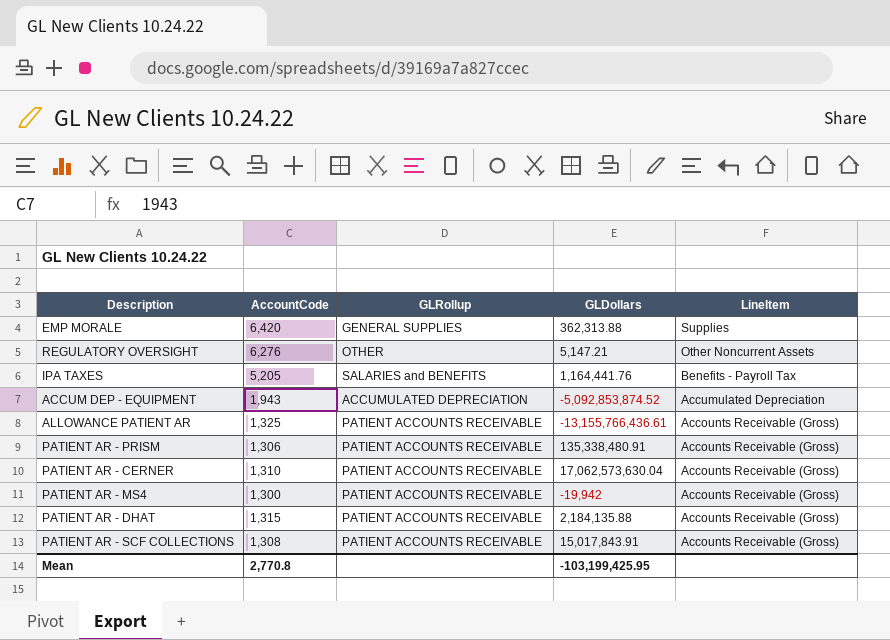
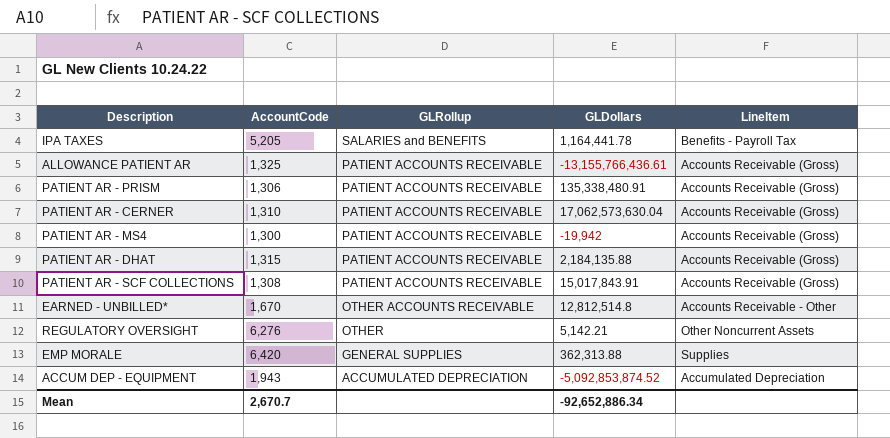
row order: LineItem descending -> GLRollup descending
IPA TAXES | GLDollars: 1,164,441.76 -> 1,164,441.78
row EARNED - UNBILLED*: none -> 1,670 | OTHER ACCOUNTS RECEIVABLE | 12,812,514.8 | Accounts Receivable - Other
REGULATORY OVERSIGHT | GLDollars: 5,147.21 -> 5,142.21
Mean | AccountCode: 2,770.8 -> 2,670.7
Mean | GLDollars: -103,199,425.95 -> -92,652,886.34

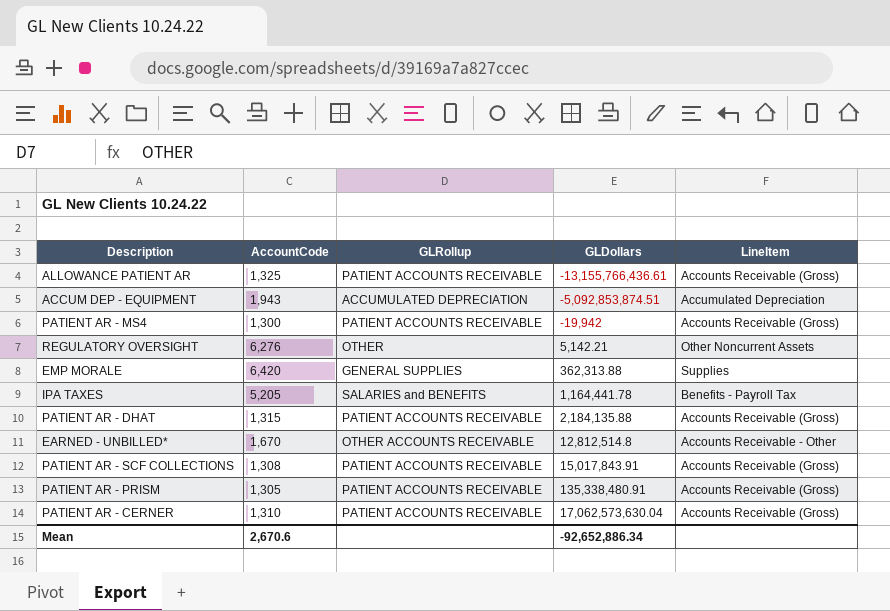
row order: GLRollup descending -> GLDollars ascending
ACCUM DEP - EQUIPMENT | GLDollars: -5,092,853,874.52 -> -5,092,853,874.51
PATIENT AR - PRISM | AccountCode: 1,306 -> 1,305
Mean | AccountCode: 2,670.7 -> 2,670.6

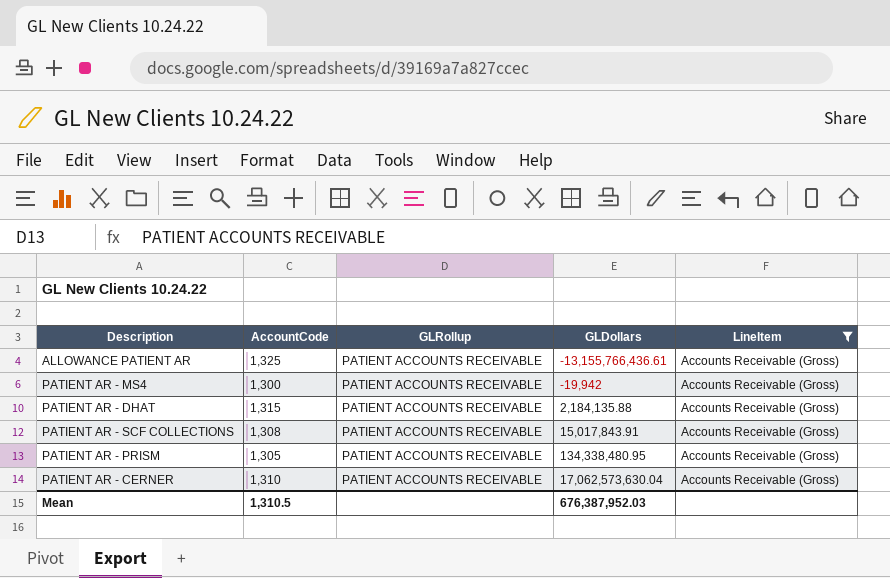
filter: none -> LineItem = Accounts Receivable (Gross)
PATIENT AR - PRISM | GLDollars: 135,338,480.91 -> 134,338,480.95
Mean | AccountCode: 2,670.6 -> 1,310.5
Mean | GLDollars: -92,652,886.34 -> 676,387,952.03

= Task brief =
Drop the pictures and set down the data above exactly.

= Result for this exercise =
row order: LineItem descending -> GLRollup descending
IPA TAXES | GLDollars: 1,164,441.76 -> 1,164,441.78
row EARNED - UNBILLED*: none -> 1,670 | OTHER ACCOUNTS RECEIVABLE | 12,812,514.8 | Accounts Receivable - Other
REGULATORY OVERSIGHT | GLDollars: 5,147.21 -> 5,142.21
Mean | AccountCode: 2,770.8 -> 2,670.7
Mean | GLDollars: -103,199,425.95 -> -92,652,886.34

row order: GLRollup descending -> GLDollars ascending
ACCUM DEP - EQUIPMENT | GLDollars: -5,092,853,874.52 -> -5,092,853,874.51
PATIENT AR - PRISM | AccountCode: 1,306 -> 1,305
Mean | AccountCode: 2,670.7 -> 2,670.6

filter: none -> LineItem = Accounts Receivable (Gross)
PATIENT AR - PRISM | GLDollars: 135,338,480.91 -> 134,338,480.95
Mean | AccountCode: 2,670.6 -> 1,310.5
Mean | GLDollars: -92,652,886.34 -> 676,387,952.03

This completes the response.